Cannot race, worker has exited prematurely

When using Elasticsearch, I keep getting errors of this sort.

$ esrally race --track-path=. --pipeline=benchmark-only --target-hosts="https://10.43.34.12:9200" --client-options="basic_auth_user:'elastic',basic_auth_password:'changeme',use_ssl:true,verify_certs:false,timeout:60" --kill-running-processes

    ____        ____
   / __ \____ _/ / /_  __
  / /_/ / __ `/ / / / / /
 / _, _/ /_/ / / / /_/ /
/_/ |_|\__,_/_/_/\__, /
                /____/

[INFO] Racing on track [input_json] and car ['external'] with version [8.14.1].

[WARNING] merges_total_time is 129079 ms indicating that the cluster is not in a defined clean state. Recorded index time metrics may be misleading.
[WARNING] indexing_total_time is 95396 ms indicating that the cluster is not in a defined clean state. Recorded index time metrics may be misleading.
[WARNING] refresh_total_time is 291269 ms indicating that the cluster is not in a defined clean state. Recorded index time metrics may be misleading.
[WARNING] flush_total_time is 23777 ms indicating that the cluster is not in a defined clean state. Recorded index time metrics may be misleading.
[ERROR] Cannot race. Worker [2] has exited prematurely.

Getting further help:
*********************
* Check the log files in /home/vtokas/.rally/logs for errors.
* Read the documentation at https://esrally.readthedocs.io/en/2.2.1/.
* Ask a question on the forum at https://discuss.elastic.co/tags/c/elastic-stack/elasticsearch/rally.
* Raise an issue at https://github.com/elastic/rally/issues and include the log files in /home/vtokas/.rally/logs.

--------------------------------
[INFO] FAILURE (took 14 seconds)
--------------------------------

This only seems to happen when I have a large number of workers, such as 64 or 128. One interesting observation is that this issue does not occur on older versions of Rally such as 1.4.1 or 2.0.3, but since 2.1.0 onwards, I get this error when testing. Does anyone have any insight into why this may be the case?

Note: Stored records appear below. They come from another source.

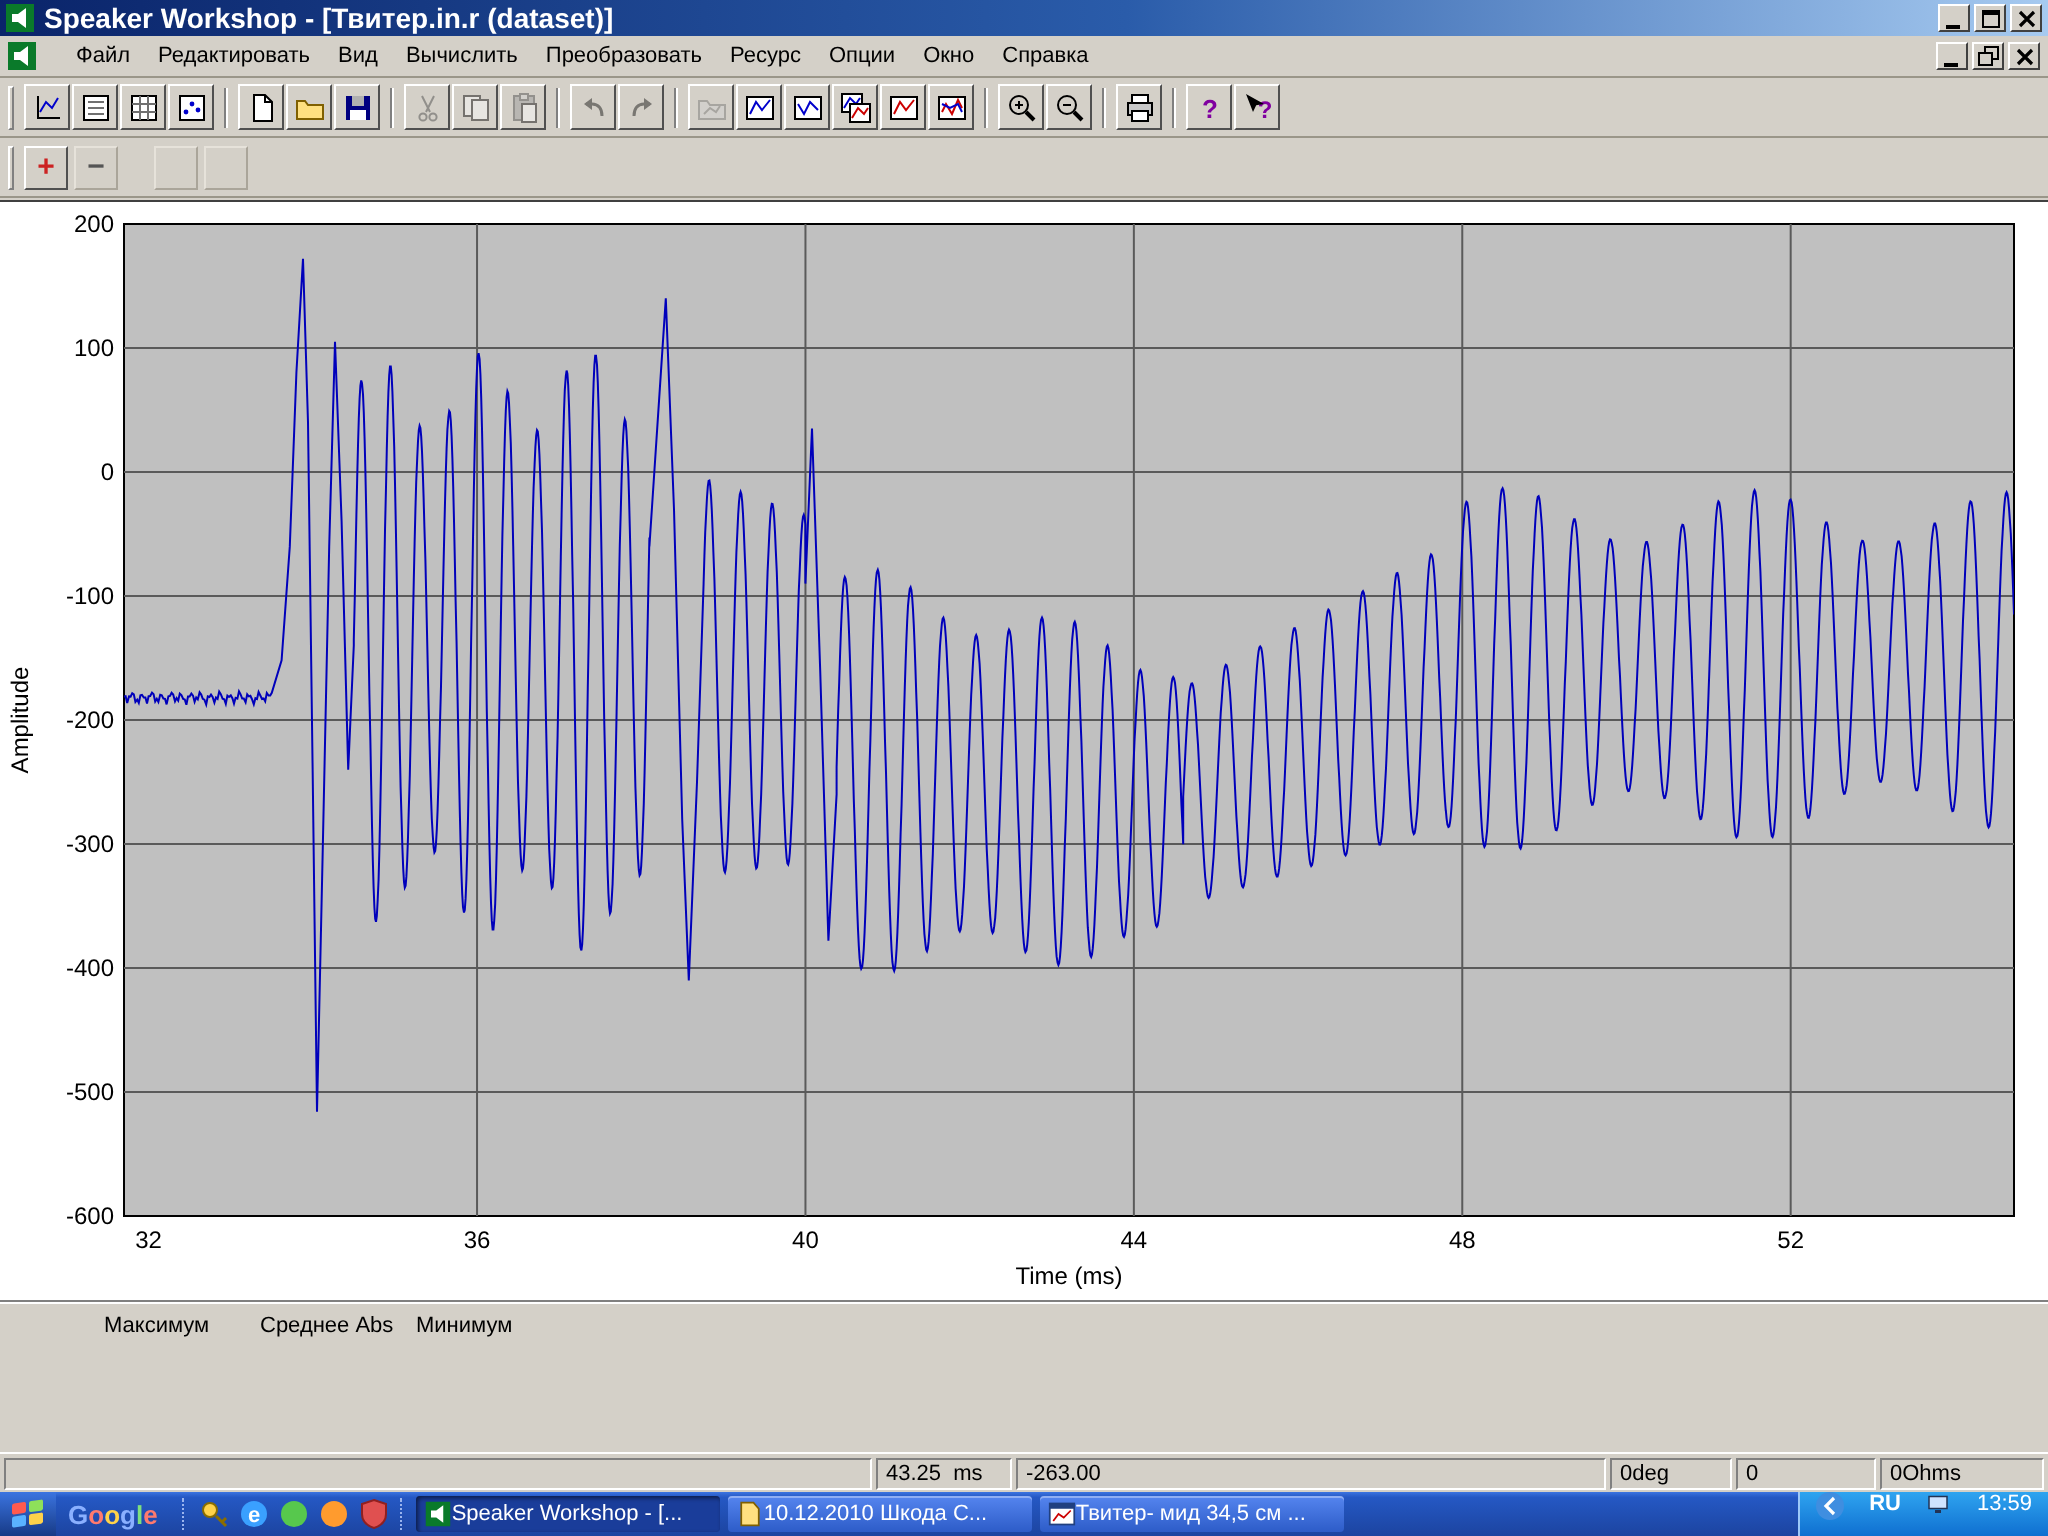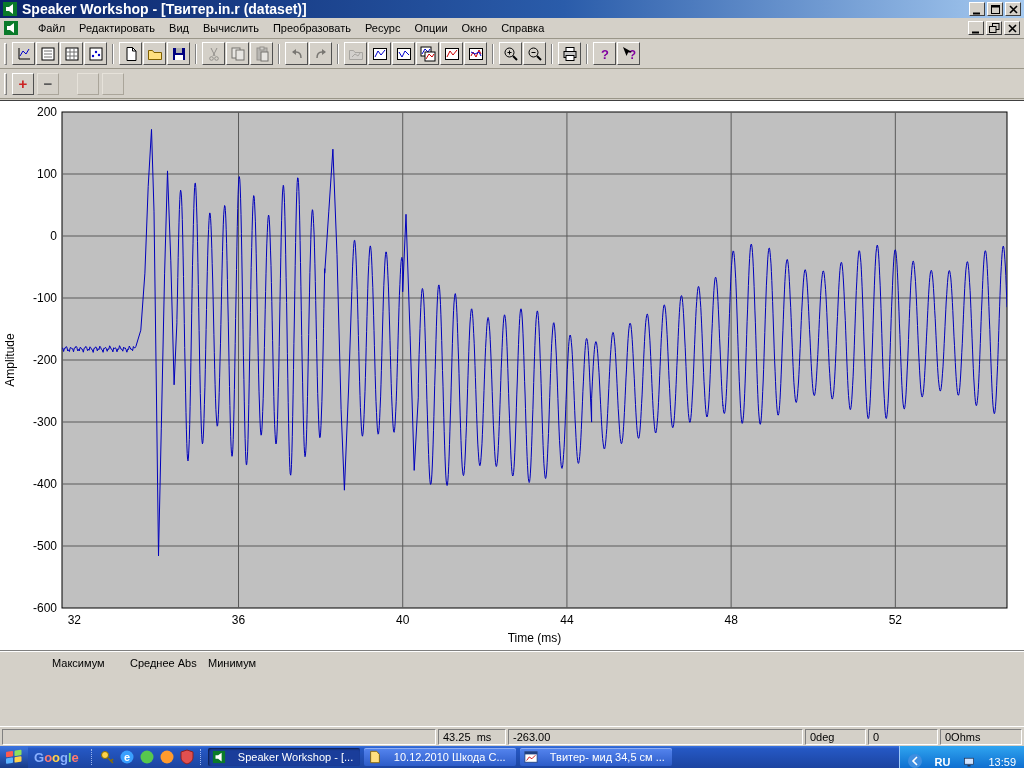--- a/index.html
+++ b/index.html
@@ -61,26 +61,26 @@
     padding:1px 0 0 4px;color:#000;white-space:pre;overflow:hidden}
 
   
   .taskbar{position:absolute;top:746px;left:0;width:1024px;height:22px;
     background:linear-gradient(#3b74e0 0%,#2558c4 12%,#1c44a0 100%);display:flex;align-items:center;gap:2px}
   .start-btn{width:28px;height:22px;border:0;background:linear-gradient(#3useless);background:linear-gradient(#3b74e0,#173a86);
     display:inline-flex;align-items:center;justify-content:center;padding:0}
   .google-band{display:flex;align-items:center;height:22px;padding:0 8px 0 4px;font-size:13px;font-weight:bold;letter-spacing:0}
   .tb-sep{width:3px;height:16px;border-left:1px dotted #9ab4ee;margin:0 2px}
   .ql-btn{width:18px;height:18px;border:0;background:transparent;padding:1px;display:inline-flex;align-items:center;justify-content:center}
-  .task-btn{width:152px;height:18px;margin:0 1px;border:0;border-radius:2px;display:inline-flex;align-items:center;gap:12px;
+  .task-btn{width:152px;height:18px;margin:0 1px;border:0;border-radius:2px;display:inline-flex;align-items:center;gap:0;
     padding:8px 4px;color:#fff;font-size:11px;overflow:hidden;white-space:nowrap;
     background:linear-gradient(#5585ef,#2d5cc8);box-shadow:inset 0 1px 0 rgba(255,255,255,.35)}
   .task-btn.active{background:#1a3d9a;box-shadow:inset 1px 1px 2px rgba(0,0,0,.55)}
   .task-label{overflow:hidden;text-overflow:clip;white-space:nowrap}
-  .tray{margin-left:auto;height:22px;display:flex;align-items:flex-end;gap:13px;padding:0 8px 0 8px;
+  .tray{margin-left:auto;height:22px;display:flex;align-items:flex-start;gap:13px;padding:0 8px 0 8px;
     background:linear-gradient(#2fa4f0,#0f6fd0);border-left:1px solid #9cc8f8}
   .tray-lang{color:#fff;font-weight:bold}
   .tray-time{color:#fff}
   .tray-chevron{width:14px;height:14px;border:0;border-radius:7px;background:#3f8ee0;display:inline-flex;align-items:center;justify-content:center;padding:0}
   .tray-ico{display:inline-flex;align-items:center}
 </style>
 </head>
 <body>
 
 <div class="window">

Any advice on the topic would be appreciated. I am not sure how to attach rally.log, but I will attach them in a response

Rally log here - rally log - Pastebin.com

Hello, have you tried with Rally version 2.11.0? There appears to be a fairly large number of workers indicated in the logs. Please try:

  • Rally 2.11.0
  • Cutting the number of workers in half via available.cores system configuration
  • Increasing the client timeout from 60 to 240

I am not sure if any one of these suggestions will work, however, I am hoping it will get us closer to understanding the issue.

Thank you,
Jason

Hey Jason, thanks a lot for the response. So I have used Rally 2.11.0 as well, and it has the same issue with the same phenomenon - no reason for exiting in the logs. For 96 workers I was able to get the run to start 1 out of 5 times. Rally 2.0.3 is the last version that does not have this issue. Every version thereafter I have been able to test (including 2.11) gives me this issue.
I agree that the number of workers is quite large, but current benchmarking indicates my cluster can handle the ingest load with this configuration, and I want to find out how far it can go.
As for your suggestions

  • Reducing number of workers did seem to work and I stopped seeing any errors but it also reduces the upload speed that I am able to achieve, meaning I can't load test at higher bandwidth
  • Timeout did not make a difference, I got the same error with 240s

I would appreciate any help with this issue, as I have no idea of the cause, only that it happens at large worker numbers (64 or 128)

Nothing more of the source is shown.